On 2015-12-04 21:57:54 +0900, Michael Paquier wrote:
> On Fri, Dec 4, 2015 at 5:10 PM, Andres Freund <and...@anarazel.de> wrote:
> >> Let's go for XLOG_FPI_FLUSH.
> >
> > I think the other way is a bit better, because we can add new flags
> > without changing the WAL format.
> 
> Hm. On the contrary, I think that it would make more sense to have a
> flag as well for FOR_HINT honestly, those are really the same
> operations, and FOR_HINT is just here for statistic purposes.

I don't think it's all that much the same operation. And WRT statistics
purpose: Being able to easily differentiate FOR_HINT is important for
pg_xlogdump --stats, but not at all for XLOG_FPI_FLUSH.
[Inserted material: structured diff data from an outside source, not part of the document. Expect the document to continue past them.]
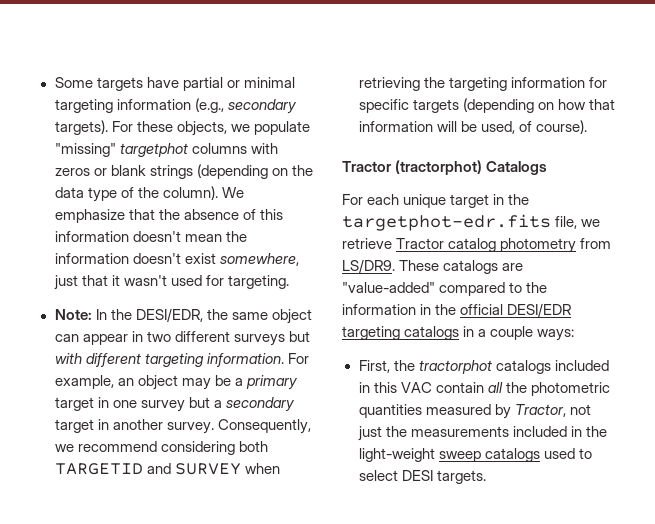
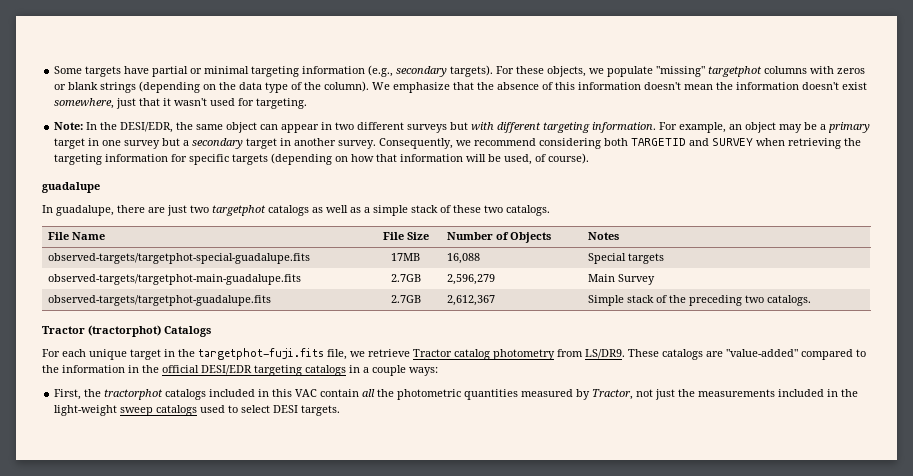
(587, 127) none -> [42,182,100,193] [42,205,550,216] [48,232,106,240] [382,232,429,240] [447,232,552,243] [588,232,620,240] [48,253,311,264] [391,253,420,261] [447,253,481,264] [588,253,665,264] [48,274,302,285] [390,274,421,282] [447,274,496,285] [588,274,656,285] [48,295,272,306] [390,295,421,303] [447,295,496,306] [588,295,812,306] // guadalupe // In guadalupe, there are just two targetphot catalogs as well as a simple stack of these two catalogs. // File Name | File Size | Number of Objects | Notes // observed-targets/targetphot-special-guadalupe.fits | 17MB | 16,088 | Special targets // observed-targets/targetphot-main-guadalupe.fits | 2.7GB | 2,596,279 | Main Survey // observed-targets/targetphot-guadalupe.fits | 2.7GB | 2,612,367 | Simple stack of the preceding two catalogs.
[342,214,551,231] targetphot-edr.fits -> [198,348,324,360] targetphot-fuji.fits

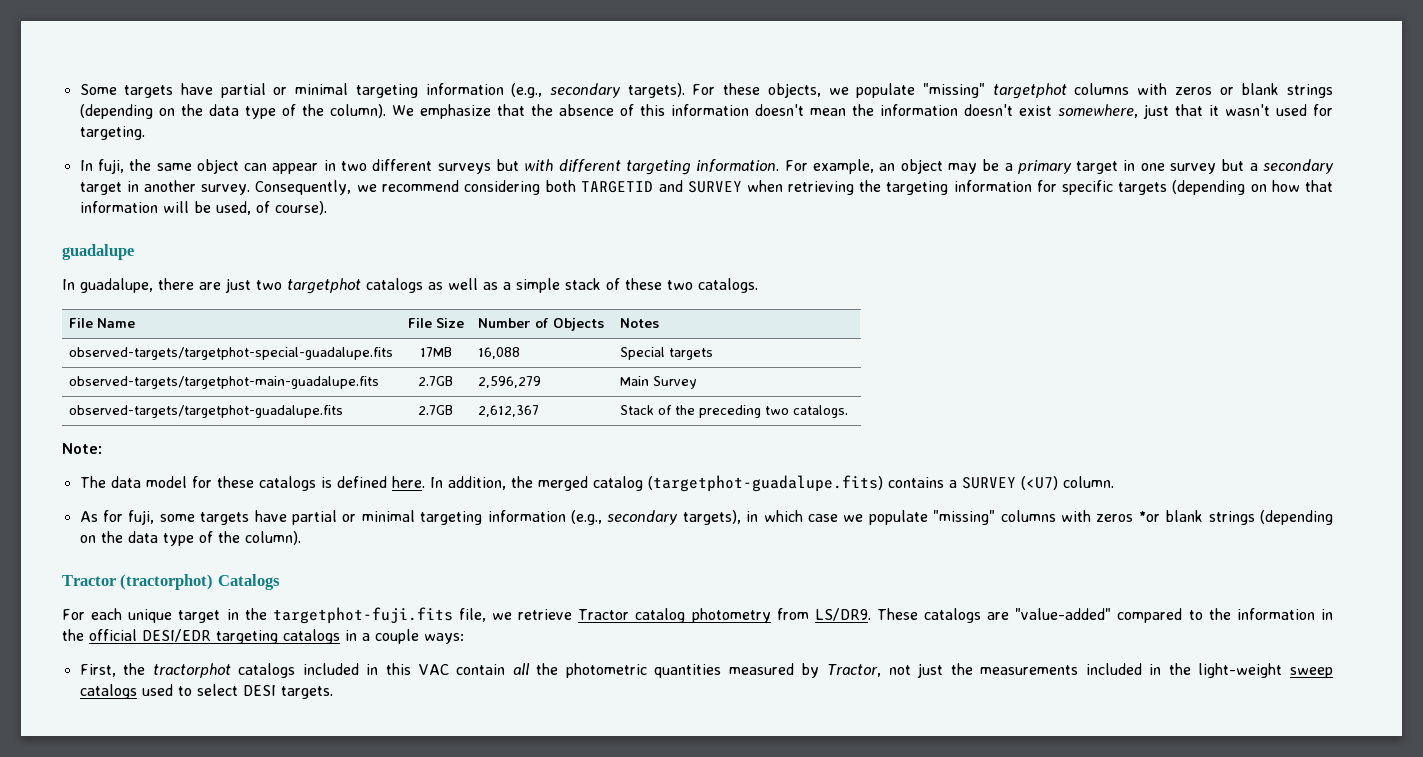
[54,122,174,133] Note: In the DESI/EDR, -> [79,159,124,174] In fuji,
[588,295,655,306] Simple stack -> [619,405,654,415] Stack
(812, 300) none -> [62,443,102,454] [79,475,1114,492] [79,510,1333,525] [79,531,301,546] // Note: // The data model for these catalogs is defined here. In addition, the merged catalog (targetphot-guadalupe.fits) contains a SURVEY (<U7) column. // As for fuji, some targets have partial or minimal targeting information (e.g., secondary targets), in which case we populate "missing" columns with zeros *or blank strings (depending on the data type of the column).

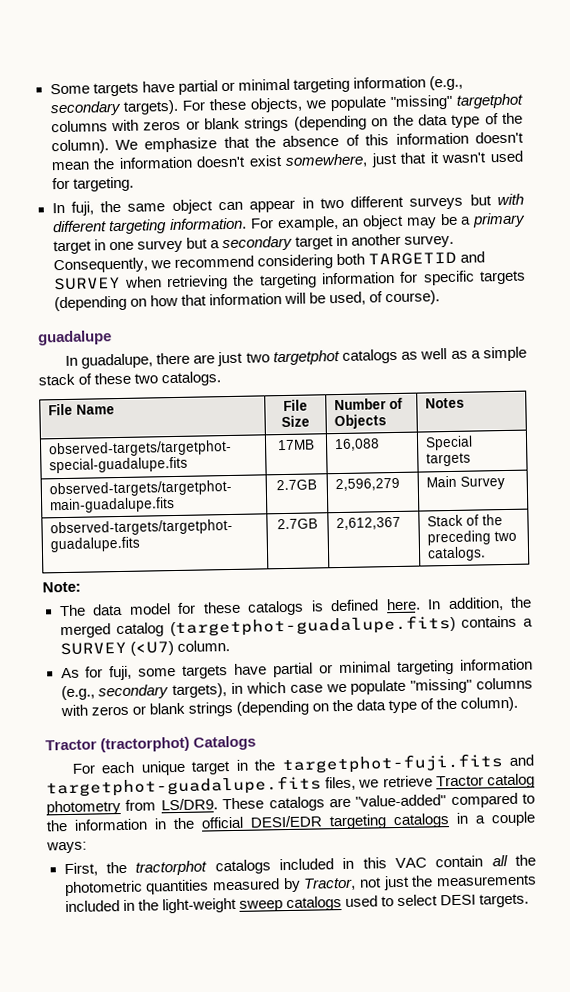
[1138,511,1160,522] *or -> [131,705,146,715] or
[458,608,486,622] file, -> [509,754,534,766] [46,775,357,798] and targetphot-guadalupe.fits files,

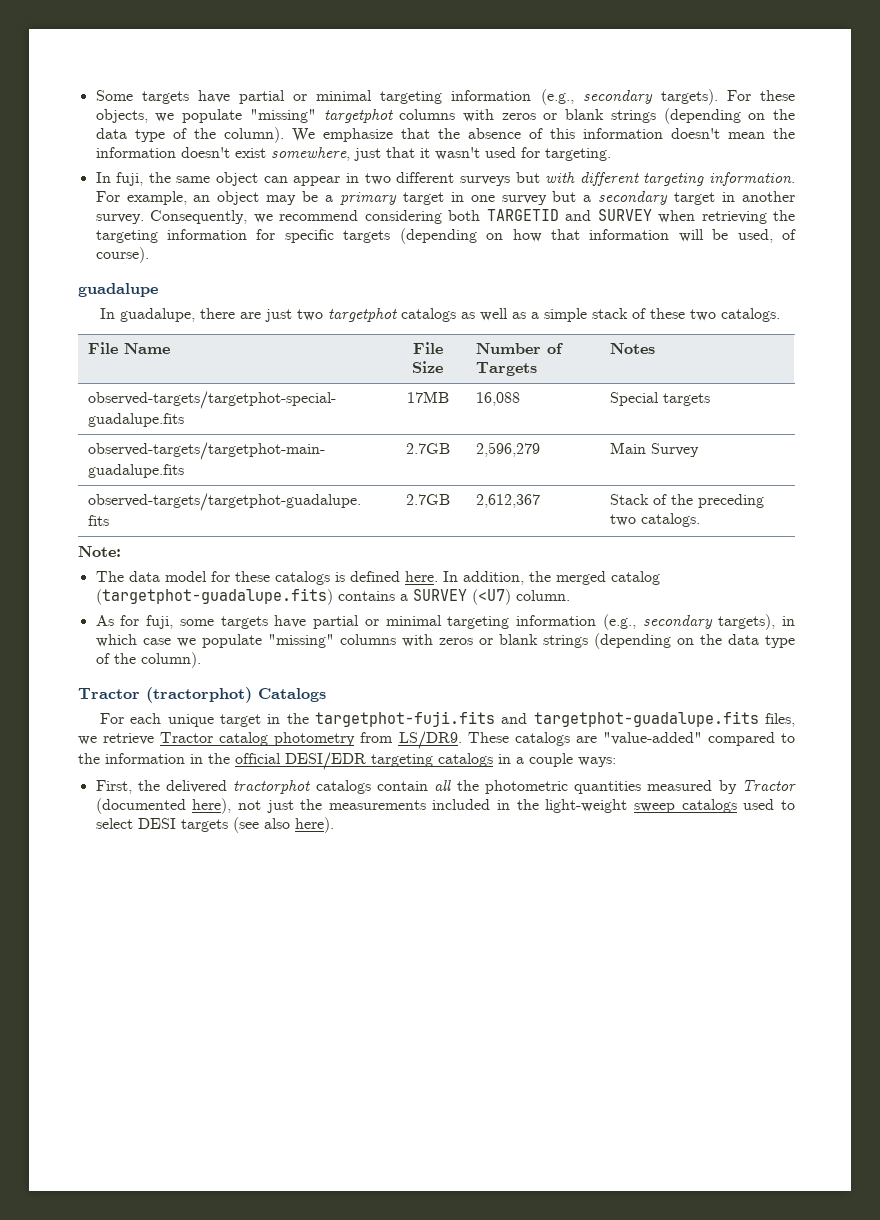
[333,414,387,430] Objects -> [476,362,538,376] Targets
(127, 867) none -> [166,780,228,793] delivered
[278,857,427,871] included in this VAC -> (371, 787) none
[303,877,357,891] Tractor, -> [741,780,796,791] [95,798,232,814] Tractor (documented here),
[479,893,529,908] targets. -> [180,817,334,833] targets (see also here).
> >> --- a/src/backend/access/transam/xloginsert.c
> >> +++ b/src/backend/access/transam/xloginsert.c
> >> @@ -932,10 +932,13 @@ XLogSaveBufferForHint(Buffer buffer, bool buffer_std)
> >>   * If the page follows the standard page layout, with a PageHeader and 
> >> unused
> >>   * space between pd_lower and pd_upper, set 'page_std' to TRUE. That 
> >> allows
> >>   * the unused space to be left out from the WAL record, making it smaller.
> >> + *
> >> + * If 'is_flush' is set to TRUE, relation will be requested to flush
> >> + * immediately its data at replay after replaying this full page image.
> >>   */
> >
> > s/is_flush/flush_immed/? And maybe say that it 'will be flushed to the
> > OS immediately after replaying the record'?
> 
> s/OS/stable storage?

It's not flushed to stable storage here. Just to the OS.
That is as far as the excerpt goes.